[[ ENTRIES SUPPLIED open ]]

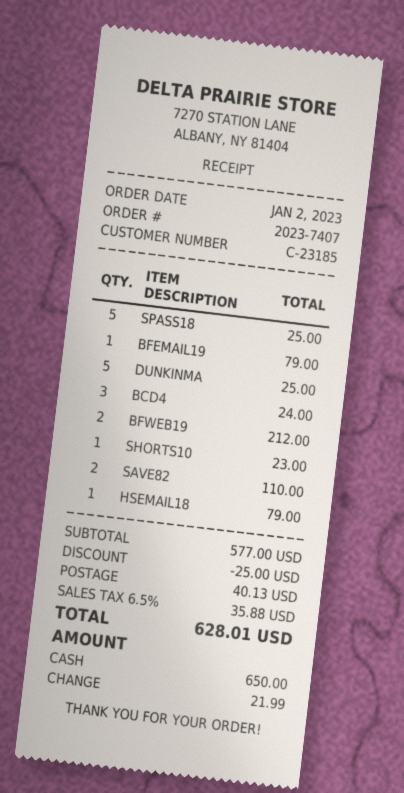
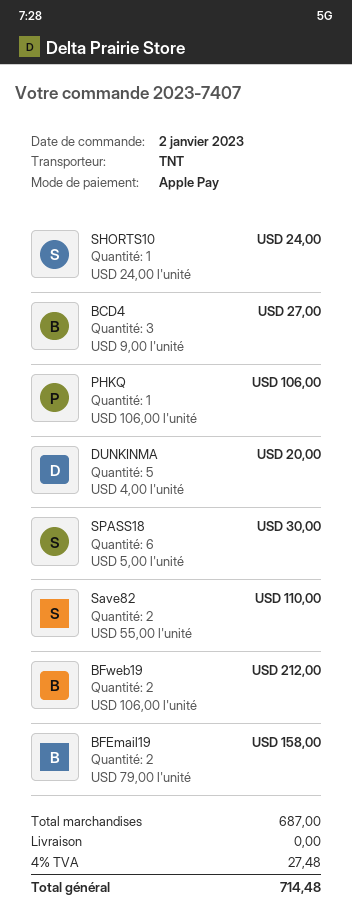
payment method: cash -> Apple Pay
SPASS18: 5 for 25.00 -> 6 for 30.00
BFEMAIL19: 1 for 79.00 -> 2 for 158.00
DUNKINMA: 5 for 25.00 -> 5 for 20.00
BCD4: 3 for 24.00 -> 3 for 27.00
SHORTS10: 1 for 23.00 -> 1 for 24.00
HSEMAIL18: 1 for 79.00 -> none
PHKQ: none -> 1 for 106.00
subtotal: 577.00 -> 687.00
discount: 25.00 -> none
shipping: 40.13 -> 0.00
tax: 6.5% = 35.88 -> 4% = 27.48
total: 628.01 -> 714.48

[[ ENTRIES SUPPLIED closed ]]

Your output should start at the line containing "shipping: 40.13 -> 0.00" and stop at the last line of the material, copied exactly, with nothing else.

shipping: 40.13 -> 0.00
tax: 6.5% = 35.88 -> 4% = 27.48
total: 628.01 -> 714.48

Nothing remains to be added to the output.